Cardio-hepatic risk assessment by CMR in liver transplant candidates; advancing beyond a proof of concept
© Reddy et al. 2016
Published: 27 January 2016
The pre-operative workup of orthotopic liver transpantation (OLT) patents is practically complex given the need for separate cardiac, vascular, and abdominal imaging. Precise diagnosis and staging of hepatocellular carcinoma (HCC) is crucial in the selection and timing orthotopic liver transplantation (OLT) in cirrhotic pts. We have recently demonstrated in our 'Proof of Concept' study in determining the short term value of a 'One Stop Shop' approach combining the attributes of a nuclear stress, echocardiogram and abdominal MRI into one single, same day, pre-op CMR evaluation. However, this approach requires further validation, as detection of HCC as well as cardiovascular risk assessment is critically important in these pts. We hypothesize in this intermediate term and larger study that CAD assessment and HCC detectability is independent of whether the study is performed as part of a larger One Stop Shop CMR or as a traditional focused MRI.
In this observational study, patients underwent SSFP sequences, stress CMR, thoracoabdominal MRA, and abdominal MRI on a standard MRI scanner on a single day while a matched cohort underwent standard separate MRI, Echocardiography and Nuclear stress testing over a 2-3 day protocol. CMR Pharmacological stress test was performed using vasodilators or dobutamine.

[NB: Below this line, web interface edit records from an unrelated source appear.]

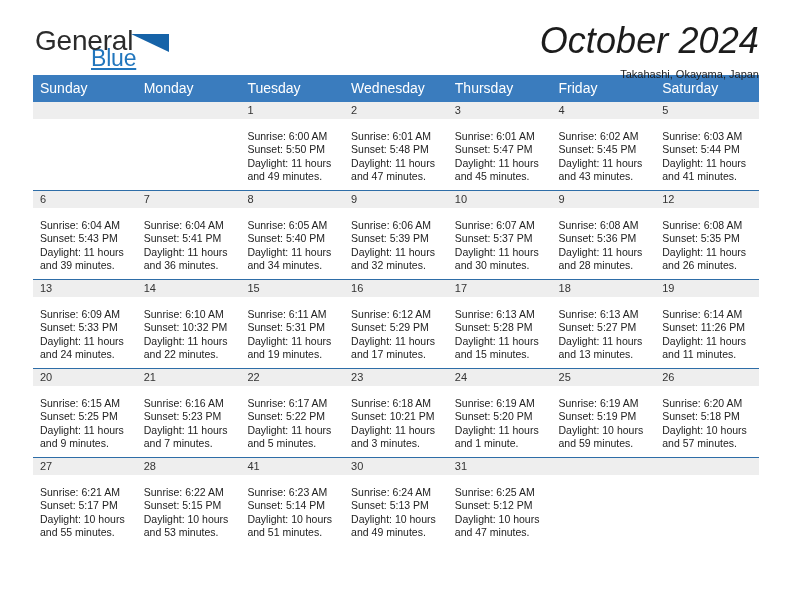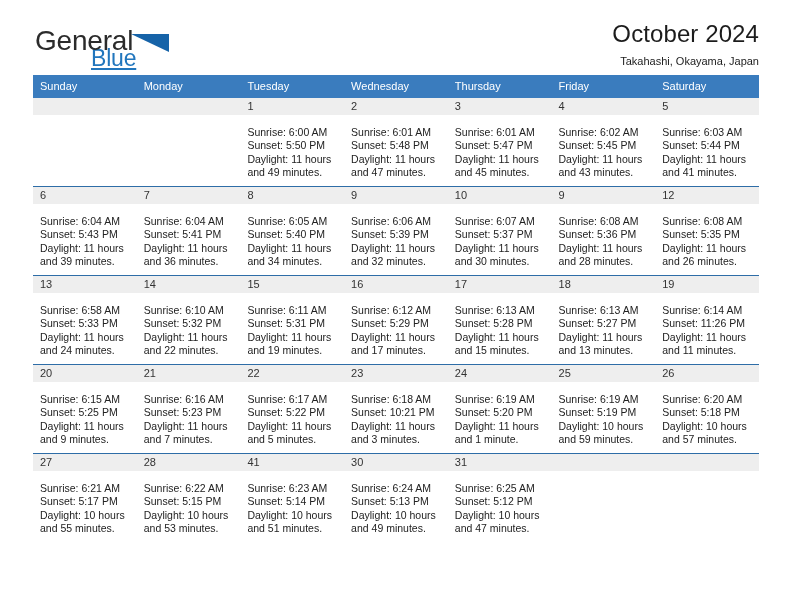--- a/index.html
+++ b/index.html
@@ -71,11 +71,12 @@
     text-align: right;
   }
   .cal-title {
-    font-size: 24px;
+    font-size: 36px;
     color: #1c1c1c;
     font-weight: 400;
     line-height: 1.15;
     letter-spacing: 0.1px;
+    font-style: italic;
   }
   .cal-subtitle {
     font-size: 11px;

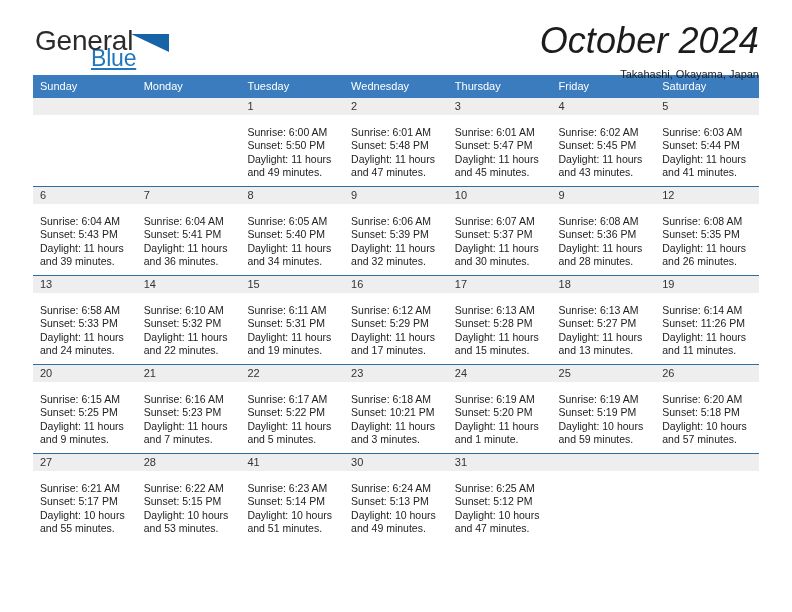--- a/index.html
+++ b/index.html
@@ -96,7 +96,7 @@
   .calendar th {
     background: #3a7cbe;
     color: #ffffff;
-    font-size: 11px;
+    font-size: 14px;
     font-weight: 400;
     text-align: left;
     padding: 5px 0 6px 7px;

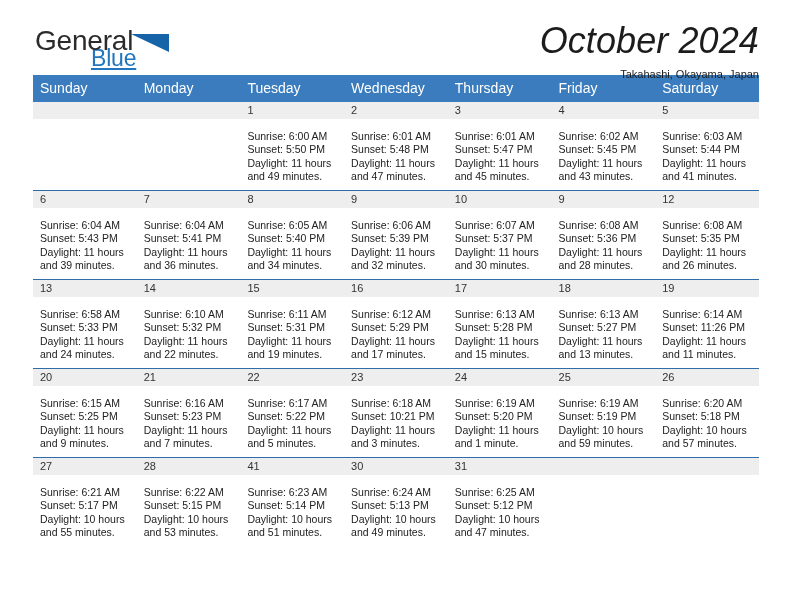--- a/index.html
+++ b/index.html
@@ -298,7 +298,7 @@
           <td>
             <div class="cell-inner">
               <div class="daynum-band">13</div>
-              <div class="day-info">Sunrise: 6:58 AM
+              <div class="day-info">Sunrise: 6:09 AM
 Sunset: 5:33 PM
 Daylight: 11 hours
 and 24 minutes.</div>

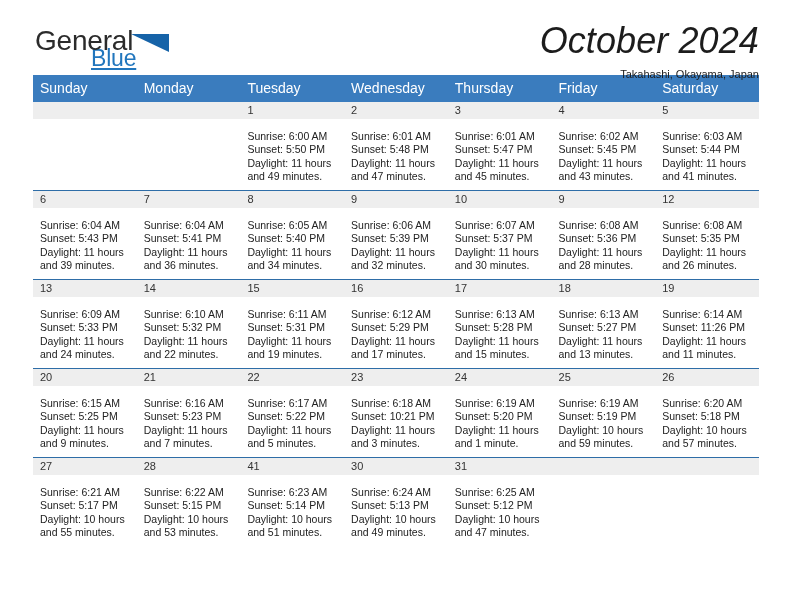--- a/index.html
+++ b/index.html
@@ -308,7 +308,7 @@
             <div class="cell-inner">
               <div class="daynum-band">14</div>
               <div class="day-info">Sunrise: 6:10 AM
-Sunset: 5:32 PM
+Sunset: 10:32 PM
 Daylight: 11 hours
 and 22 minutes.</div>
             </div>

Over 6 years, 218 consecutive liver transplant candidates (mean age 58 ± 9 years, 40% female, mean MELD score:16 ± 8; range: 6-40) underwent 289 pre-op evaluations in the cardiac MRI suite. All referred pts completed standard dynamic CMR, 89% completed stress CMR, 89% completed LGE for viability, 88% completed liver MRI and 88% completed MRA. The mean duration of the entire study was 72∫ ± 5 min while 91%of pts were able to complete the entire exam. Among all 218 patients, 12 required follow-up coronary angiography due to abnormal CMR (4 patients had significant ischemia and required intervention, one had moderate AS). A total of six pts underwent RHC to evaluate pulmonary hypertension based on cardiac MRI findings and were found to have mild to moderate PH. A total of 38 (17%) pts proceeded to OLT. There were 53 (24%) ascertained mortalities in the non-transplant group and 6 deaths in the transplanted group; non from CAD. Explant pathology confirmed/exclusion of HCC in explanted livers; 98% detected on liver MRI but not in 1 pt who had HCC lesions that were ≤ 2 mm. No complications during CMR examination were encountered.

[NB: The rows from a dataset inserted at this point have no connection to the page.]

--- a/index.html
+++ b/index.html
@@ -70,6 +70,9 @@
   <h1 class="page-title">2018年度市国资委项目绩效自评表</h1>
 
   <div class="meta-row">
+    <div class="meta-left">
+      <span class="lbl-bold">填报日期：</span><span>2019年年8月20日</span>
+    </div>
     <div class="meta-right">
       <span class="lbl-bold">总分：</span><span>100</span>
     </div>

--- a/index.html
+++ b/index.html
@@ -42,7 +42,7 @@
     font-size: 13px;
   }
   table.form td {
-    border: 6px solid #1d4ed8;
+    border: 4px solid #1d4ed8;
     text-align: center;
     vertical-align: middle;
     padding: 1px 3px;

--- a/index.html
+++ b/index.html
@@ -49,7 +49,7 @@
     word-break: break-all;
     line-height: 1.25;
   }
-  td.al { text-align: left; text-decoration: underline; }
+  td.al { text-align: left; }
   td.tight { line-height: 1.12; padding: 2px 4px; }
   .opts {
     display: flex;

Our study confirms that CMR evaluation of the liver along with cardiac evaluation is equivalent to traditional testing for the detection of HCC lesions as well as adding a pre-operative cardiac risk evaluation supplanting the need for separate Echocardiography and Nuclear stress testing. This is an important next step towards the long-term validation of the CMR One-Stop-Shop concept for pre-op evaluation for potential liver transplant patients improving patient throughput and satisfaction while eliminating radiation and reducing total costs.